■ Dataset entries

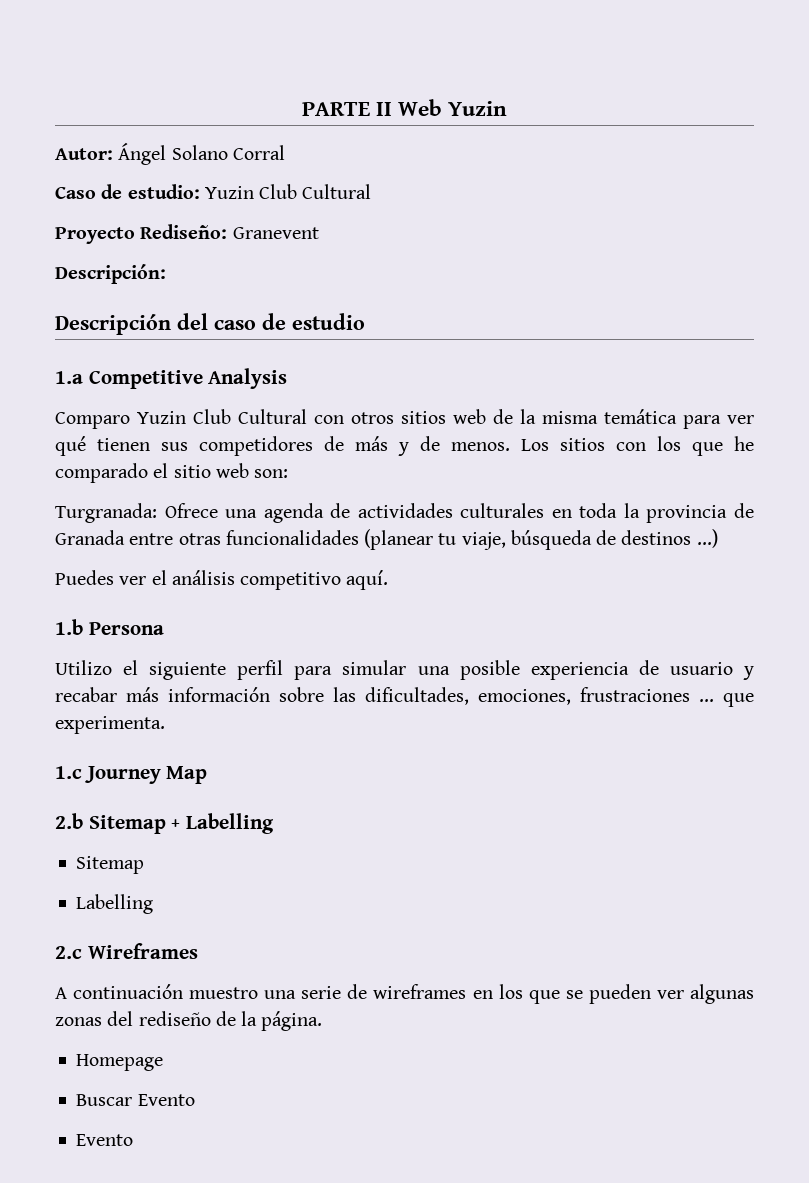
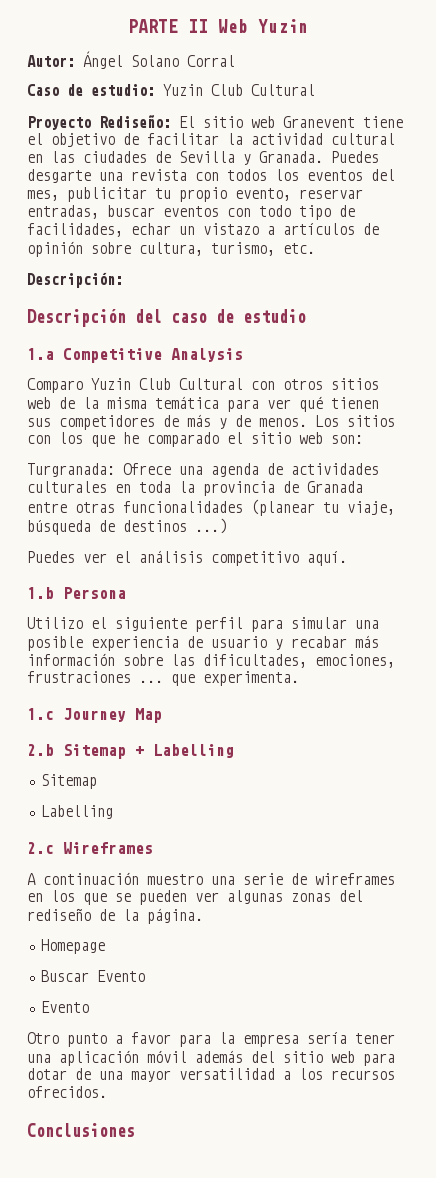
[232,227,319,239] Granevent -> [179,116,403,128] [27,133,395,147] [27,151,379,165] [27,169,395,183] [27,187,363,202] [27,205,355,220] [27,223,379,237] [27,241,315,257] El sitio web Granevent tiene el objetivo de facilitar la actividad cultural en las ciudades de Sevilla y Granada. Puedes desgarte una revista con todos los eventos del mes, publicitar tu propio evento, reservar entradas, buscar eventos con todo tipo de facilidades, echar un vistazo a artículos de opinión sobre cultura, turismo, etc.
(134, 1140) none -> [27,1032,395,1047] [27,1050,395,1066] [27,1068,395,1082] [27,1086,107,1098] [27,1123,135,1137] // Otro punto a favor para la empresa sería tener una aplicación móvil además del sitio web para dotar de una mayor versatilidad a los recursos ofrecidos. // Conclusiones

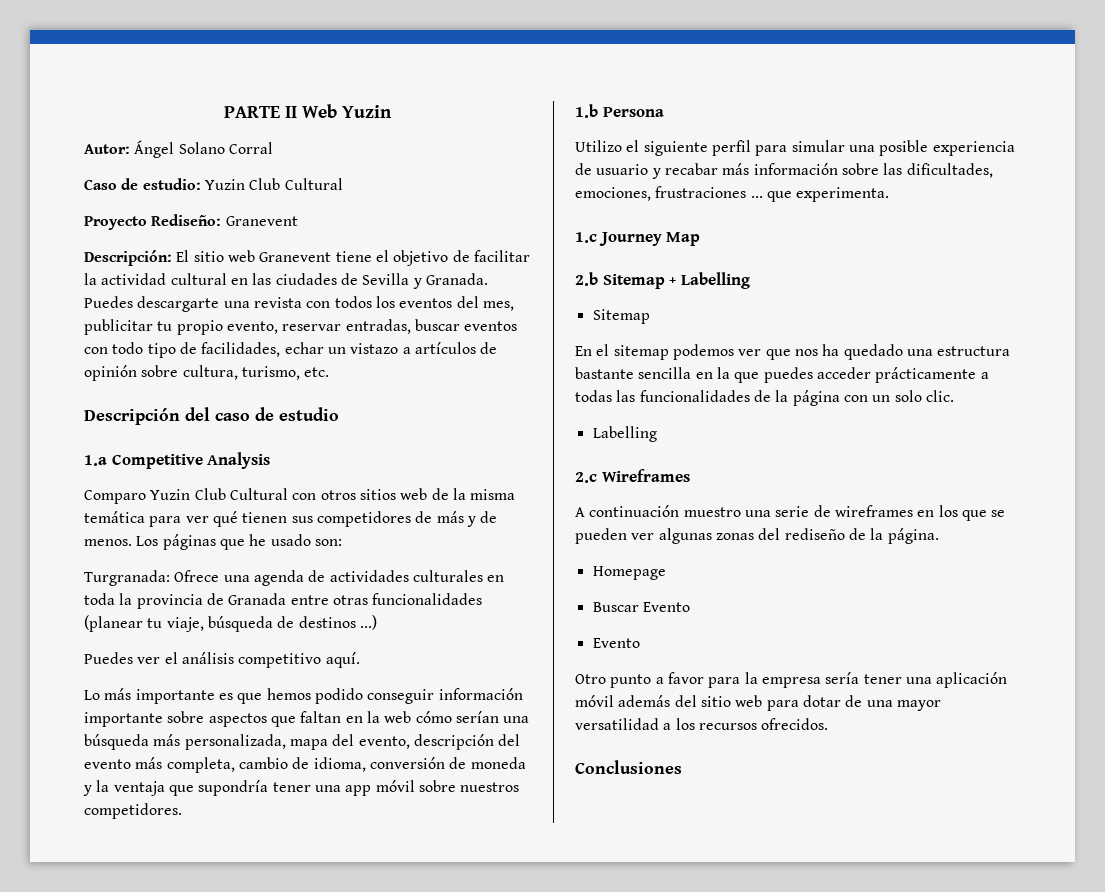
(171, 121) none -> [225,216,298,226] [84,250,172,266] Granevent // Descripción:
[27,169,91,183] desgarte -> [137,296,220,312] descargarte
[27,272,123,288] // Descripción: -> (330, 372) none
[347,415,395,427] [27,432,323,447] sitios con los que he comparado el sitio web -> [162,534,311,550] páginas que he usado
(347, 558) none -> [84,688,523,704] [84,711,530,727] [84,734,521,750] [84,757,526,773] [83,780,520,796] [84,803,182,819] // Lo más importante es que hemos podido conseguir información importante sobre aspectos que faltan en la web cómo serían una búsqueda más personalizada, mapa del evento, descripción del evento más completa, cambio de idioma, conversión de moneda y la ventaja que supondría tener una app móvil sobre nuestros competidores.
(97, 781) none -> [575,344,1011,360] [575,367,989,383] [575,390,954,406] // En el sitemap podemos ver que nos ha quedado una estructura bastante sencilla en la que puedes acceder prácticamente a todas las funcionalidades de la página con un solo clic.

■ What this task involves
Leave out the pictures and copy every record above exactly.

■ Answer box
[232,227,319,239] Granevent -> [179,116,403,128] [27,133,395,147] [27,151,379,165] [27,169,395,183] [27,187,363,202] [27,205,355,220] [27,223,379,237] [27,241,315,257] El sitio web Granevent tiene el objetivo de facilitar la actividad cultural en las ciudades de Sevilla y Granada. Puedes desgarte una revista con todos los eventos del mes, publicitar tu propio evento, reservar entradas, buscar eventos con todo tipo de facilidades, echar un vistazo a artículos de opinión sobre cultura, turismo, etc.
(134, 1140) none -> [27,1032,395,1047] [27,1050,395,1066] [27,1068,395,1082] [27,1086,107,1098] [27,1123,135,1137] // Otro punto a favor para la empresa sería tener una aplicación móvil además del sitio web para dotar de una mayor versatilidad a los recursos ofrecidos. // Conclusiones

(171, 121) none -> [225,216,298,226] [84,250,172,266] Granevent // Descripción:
[27,169,91,183] desgarte -> [137,296,220,312] descargarte
[27,272,123,288] // Descripción: -> (330, 372) none
[347,415,395,427] [27,432,323,447] sitios con los que he comparado el sitio web -> [162,534,311,550] páginas que he usado
(347, 558) none -> [84,688,523,704] [84,711,530,727] [84,734,521,750] [84,757,526,773] [83,780,520,796] [84,803,182,819] // Lo más importante es que hemos podido conseguir información importante sobre aspectos que faltan en la web cómo serían una búsqueda más personalizada, mapa del evento, descripción del evento más completa, cambio de idioma, conversión de moneda y la ventaja que supondría tener una app móvil sobre nuestros competidores.
(97, 781) none -> [575,344,1011,360] [575,367,989,383] [575,390,954,406] // En el sitemap podemos ver que nos ha quedado una estructura bastante sencilla en la que puedes acceder prácticamente a todas las funcionalidades de la página con un solo clic.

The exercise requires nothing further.